→ **DATA SHOWN**
------------------------------

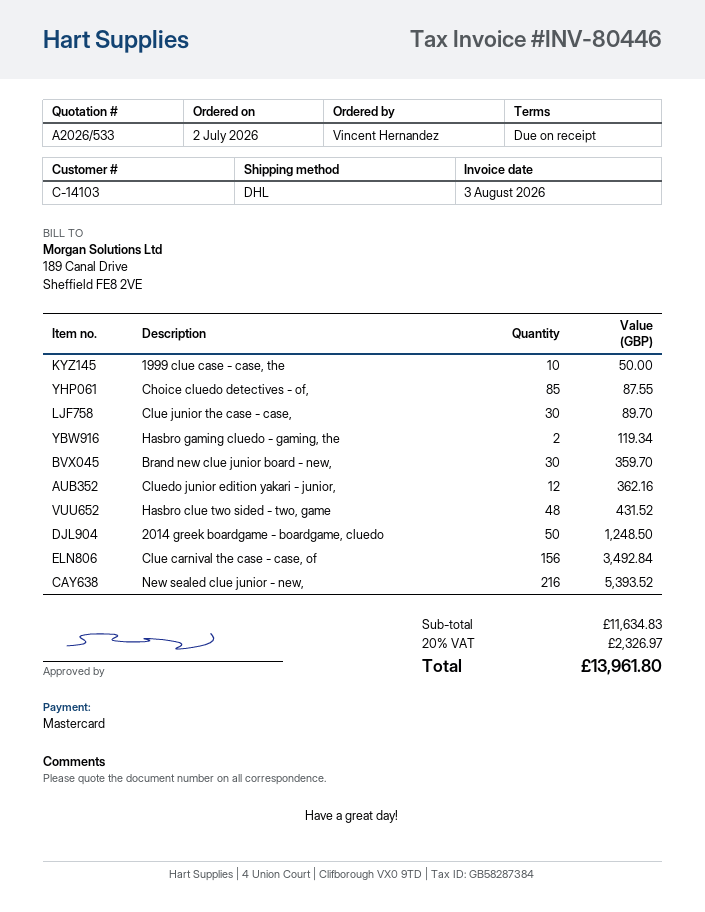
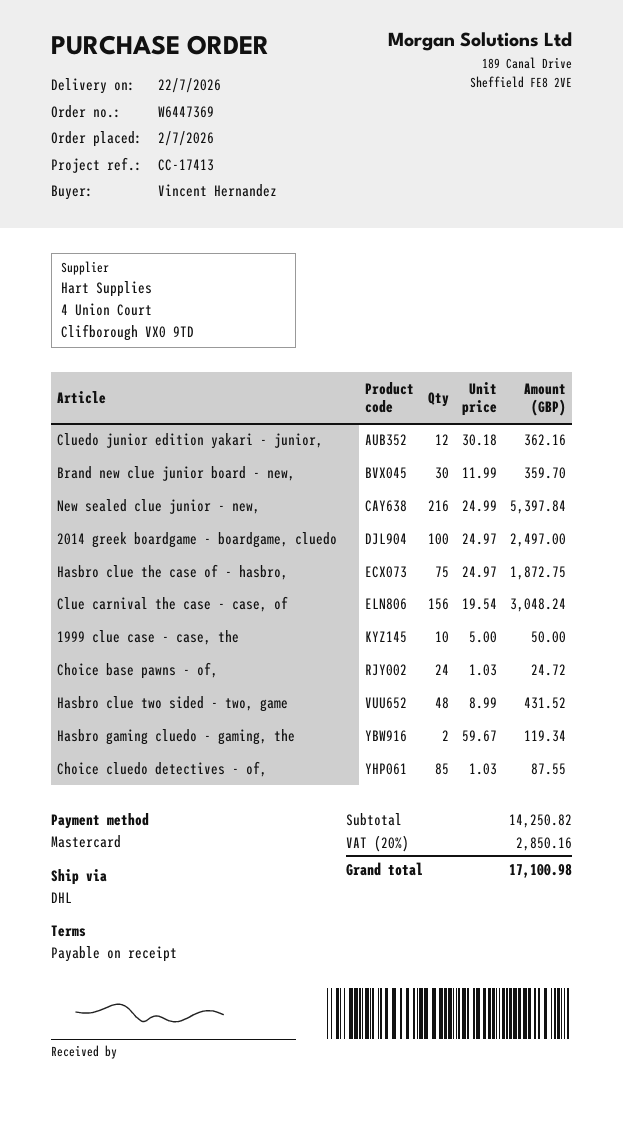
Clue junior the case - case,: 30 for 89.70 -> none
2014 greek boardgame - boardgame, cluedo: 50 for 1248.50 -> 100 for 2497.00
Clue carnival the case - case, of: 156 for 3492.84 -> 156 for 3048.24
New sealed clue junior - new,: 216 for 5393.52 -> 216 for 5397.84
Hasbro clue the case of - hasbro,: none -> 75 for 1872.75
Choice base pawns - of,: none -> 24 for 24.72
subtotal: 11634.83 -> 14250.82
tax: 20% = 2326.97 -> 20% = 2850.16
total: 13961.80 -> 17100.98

------------------------------

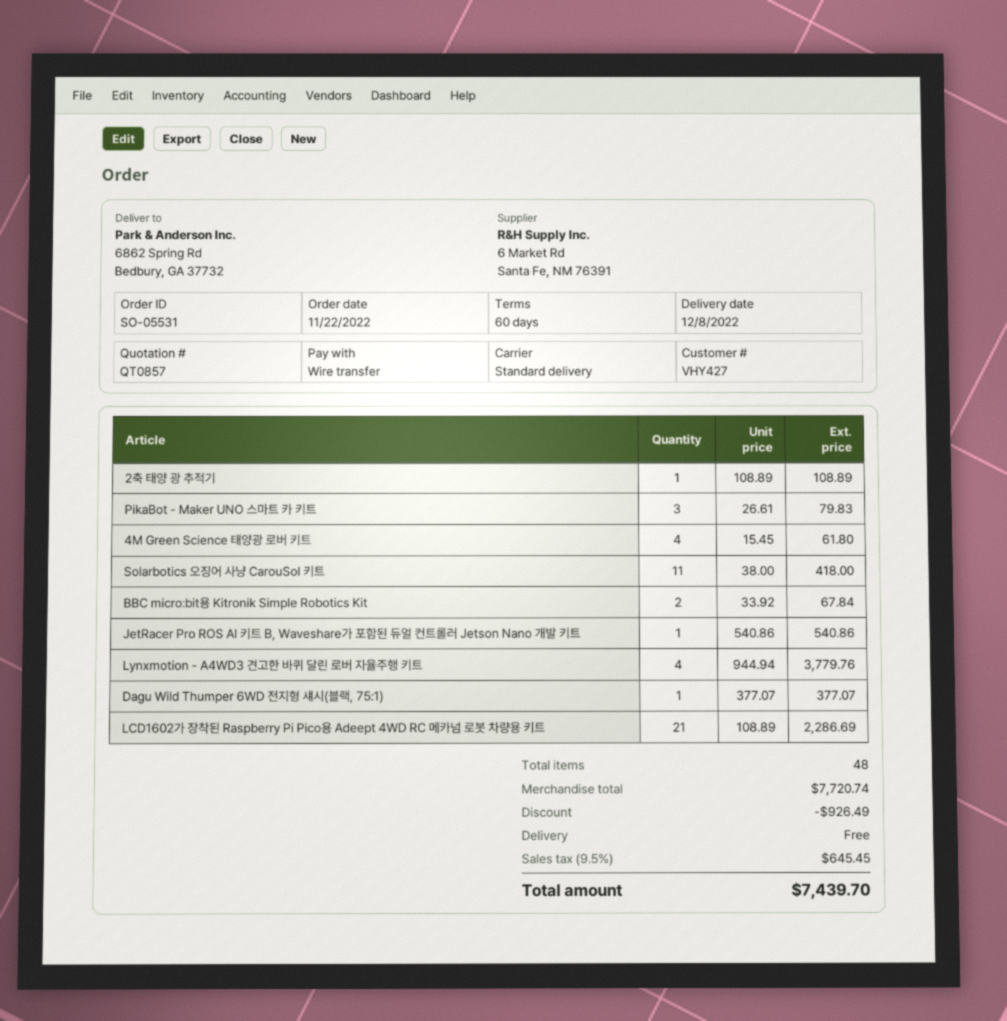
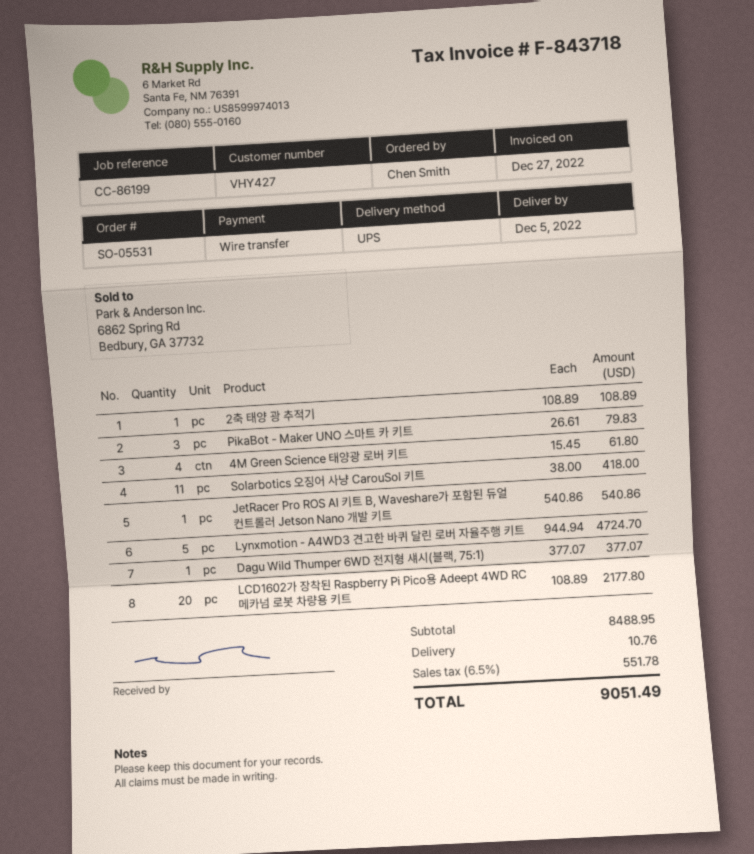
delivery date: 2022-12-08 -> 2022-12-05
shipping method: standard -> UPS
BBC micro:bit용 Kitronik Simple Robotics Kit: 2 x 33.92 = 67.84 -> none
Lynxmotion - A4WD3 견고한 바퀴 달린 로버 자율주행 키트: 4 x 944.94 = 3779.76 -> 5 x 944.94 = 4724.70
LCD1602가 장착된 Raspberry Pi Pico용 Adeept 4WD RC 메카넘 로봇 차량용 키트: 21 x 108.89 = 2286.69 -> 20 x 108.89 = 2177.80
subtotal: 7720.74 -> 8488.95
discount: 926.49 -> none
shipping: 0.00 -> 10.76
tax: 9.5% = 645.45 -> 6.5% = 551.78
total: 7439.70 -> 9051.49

------------------------------

→ **EXERCISE DESCRIPTION**
Each line in the entries above, starting at the line with "Clue junior the" and ending at the line with "total: 13961.80 -> 17100.98", is to be printed exactly, and only those lines.

→ **SOLUTION TO THIS EXERCISE**
Clue junior the case - case,: 30 for 89.70 -> none
2014 greek boardgame - boardgame, cluedo: 50 for 1248.50 -> 100 for 2497.00
Clue carnival the case - case, of: 156 for 3492.84 -> 156 for 3048.24
New sealed clue junior - new,: 216 for 5393.52 -> 216 for 5397.84
Hasbro clue the case of - hasbro,: none -> 75 for 1872.75
Choice base pawns - of,: none -> 24 for 24.72
subtotal: 11634.83 -> 14250.82
tax: 20% = 2326.97 -> 20% = 2850.16
total: 13961.80 -> 17100.98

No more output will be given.